Uitspraak
ARRONDISSEMENTSRECHTBANK 'S-GRAVENHAGE
Vreemdelingenkamer
fungerend president
__________________________________________________
UITSPRAAK ingevolge artikel 8:84 Algemene wet bestuursrecht juncto artikel 33a Vreemdelingenwet
__________________________________________________
Reg.nr : AWB 00/1430 VRWET
Inzake : A, wonende te B, verzoeker,
gemachtigde mr. N.Y. Raven, advocaat te Leiden,
tegen : de Staatssecretaris van Justitie, verweerder,
gemachtigde mr. N.H. Arkenbosch, ambtenaar ten departemente.
I. ONTSTAAN EN LOOP VAN HET GEDING
1. Verzoeker, geboren op [...] 1976, bezit de Marokkaanse nationaliteit. Hij is op 17 september 1996 met een machtiging tot voorlopig verblijf Nederland ingereisd en heeft op dezelfde dag een aanvraag ingediend om verlening van een
vergunning tot verblijf met als doel: "verblijf bij ouders", waarna verzoeker op 12 november 1996 in het bezit is gesteld van de gevraagde vergunning. De vergunning is laatstelijk verlengd tot 5 maart 1999.

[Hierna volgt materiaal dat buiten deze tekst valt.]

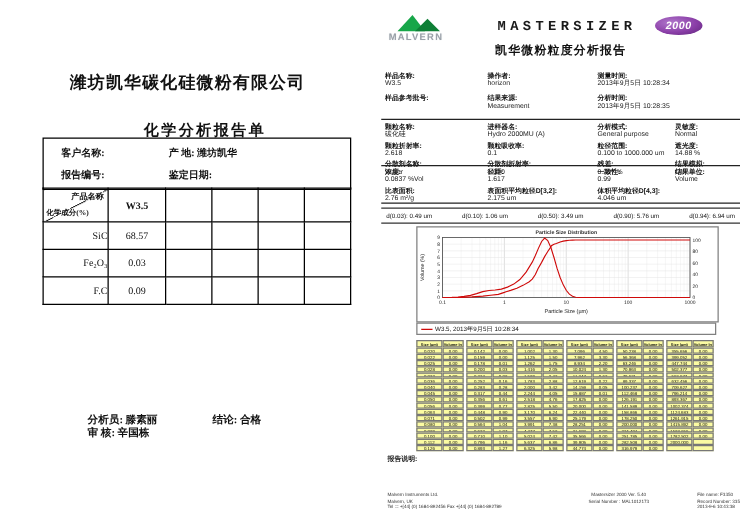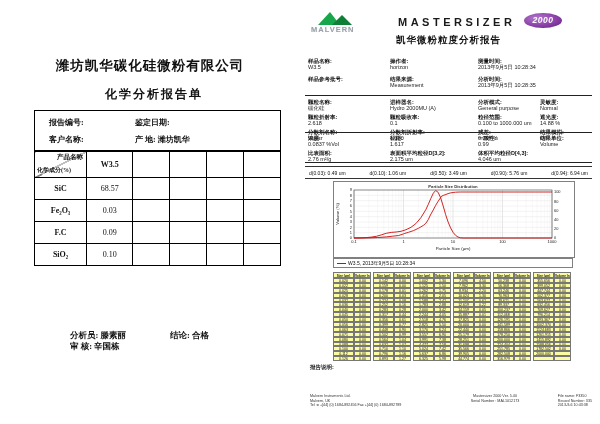--- a/index.html
+++ b/index.html
@@ -35,7 +35,7 @@
   .malvern-word{position:absolute;left:1px;top:15px;font-size:7.5px;font-weight:bold;
                 color:#9aa1a9;letter-spacing:1px;text-shadow:0 0 1px #dfe3e6;}
   .ms-word{position:absolute;left:98px;top:16px;font-size:11px;font-weight:bold;
-           letter-spacing:3.5px;color:#1a1a1a;}
+           letter-spacing:3.5px;color:#1a1a1a;font-family:Liberation Mono, monospace;}
   .badge-2000{position:absolute;left:224px;top:13px;width:38px;height:15px;border-radius:50%;
               background:radial-gradient(ellipse at 35% 35%,#b178cc 0%,#8b3fa8 55%,#5c2378 100%);
               color:#fff;font-size:8.5px;font-style:italic;font-weight:bold;text-align:center;

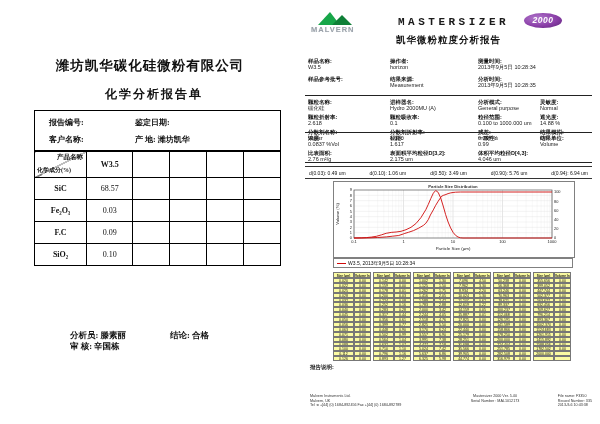--- a/index.html
+++ b/index.html
@@ -11,7 +11,7 @@
   .lp-company{position:absolute;left:0;top:57px;width:100%;text-align:center;
               font-size:13.5px;font-weight:bold;letter-spacing:1px;margin:0;}
   .lp-title{position:absolute;left:0;top:82px;width:100%;text-align:center;
-            font-size:12px;font-weight:bold;letter-spacing:2px;margin:4px;}
+            font-size:12px;font-weight:bold;letter-spacing:2px;margin:14px;}
   .info-box{position:absolute;left:24px;top:110px;width:245px;height:40px;
             border:1.2px solid #000;font-size:8px;font-weight:bold;}
   .info-row{display:flex;margin-top:6px;}

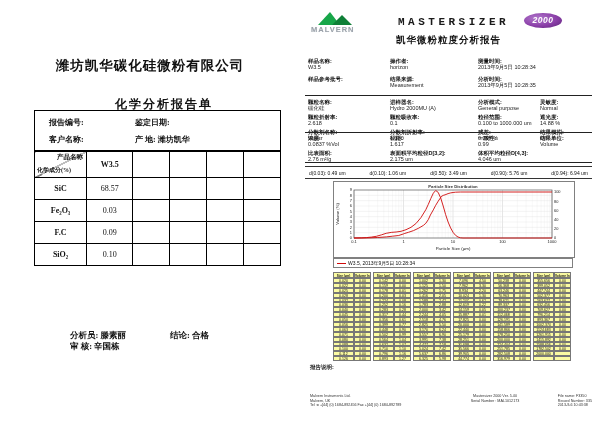--- a/index.html
+++ b/index.html
@@ -79,12 +79,12 @@
 
     <div class="info-box">
       <div class="info-row">
+        <span class="info-cell-l">客户名称:</span>
+        <span class="info-cell-r"><span>产    地:</span> <span>潍坊凯华</span></span>
+      </div>
+      <div class="info-row">
         <span class="info-cell-l">报告编号:</span>
         <span class="info-cell-r"><span>鉴定日期:</span> <span></span></span>
-      </div>
-      <div class="info-row">
-        <span class="info-cell-l">客户名称:</span>
-        <span class="info-cell-r"><span>产    地:</span> <span>潍坊凯华</span></span>
       </div>
     </div>
 

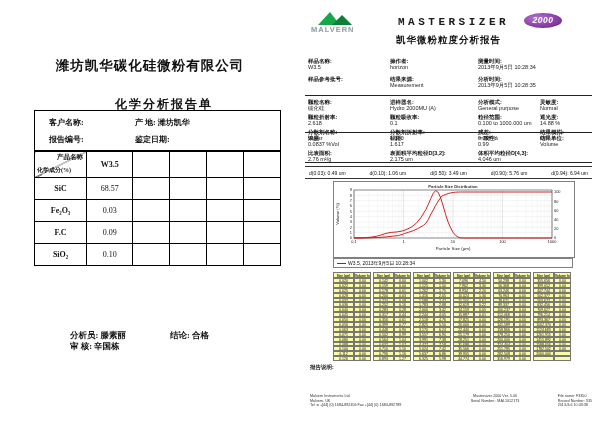--- a/index.html
+++ b/index.html
@@ -25,7 +25,7 @@
   .diag-bot{position:absolute;bottom:2px;left:2px;font-size:6px;font-weight:bold;}
   .chem-table td.prod{width:46px;font-weight:bold;}
   .chem-table td.ecol{width:37px;}
-  .chem-table td.cname{font-weight:bold;}
+  .chem-table td.cname{font-weight:normal;text-align:right;}
   .sign-row{position:absolute;left:60px;top:318px;width:200px;font-size:8.5px;font-weight:bold;margin-top:12px;}
   .sign-row .concl{position:absolute;left:100px;top:0;}
   .sign-row2{position:absolute;left:60px;top:341px;font-size:8.5px;font-weight:bold;}

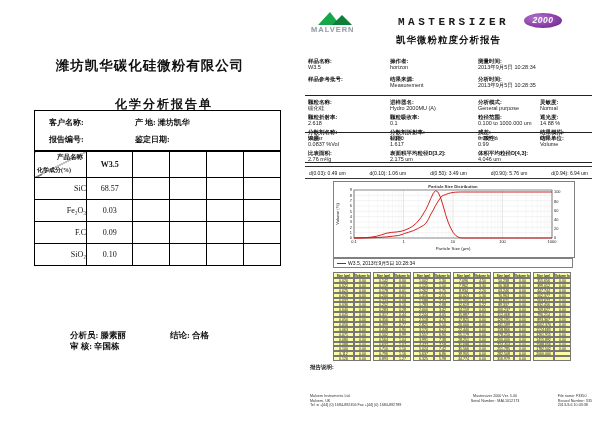--- a/index.html
+++ b/index.html
@@ -122,14 +122,6 @@
           <tr>
             <td class="cname">F.C</td>
             <td>0.09</td>
-            <td class="ecol"></td>
-            <td class="ecol"></td>
-            <td class="ecol"></td>
-            <td class="ecol"></td>
-          </tr>
-          <tr>
-            <td class="cname">SiO₂</td>
-            <td>0.10</td>
             <td class="ecol"></td>
             <td class="ecol"></td>
             <td class="ecol"></td>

2. Op 7 januari 1999 heeft verzoeker een aanvraag ingediend om verlenging van de geldigheidsduur van de aan hem verleende vergunning tot verblijf. Op deze aanvraag is door verweerder op 17 januari 2000 afwijzend beslist, bij dit
besluit is verzoeker tevens ex artikel 21 Vreemdelingenwet ongewenst verklaard. Verzoeker heeft tegen dit besluit een bezwaarschrift ingediend. Verweerder heeft op grond van artikel 32 Vw bepaald dat uitzetting gedurende de periode
dat het bezwaar aanhangig is, niet achterwege zal worden gelaten.
3. Op 2 september 1998 heeft verzoeker de president van de rechtbank verzocht een voorziening te treffen die ertoe strekt de uitzetting achterwege te laten, totdat op het bezwaar is beslist. Verweerder heeft de op de zaak betrekking
hebbende stukken ingezonden en in zijn verweerschrift geconcludeerd tot afwijzing van het verzoek en tot ongegrondverklaring van het bezwaarschrift met toepassing van artikel 33b Vreemdelingenwet (Vw).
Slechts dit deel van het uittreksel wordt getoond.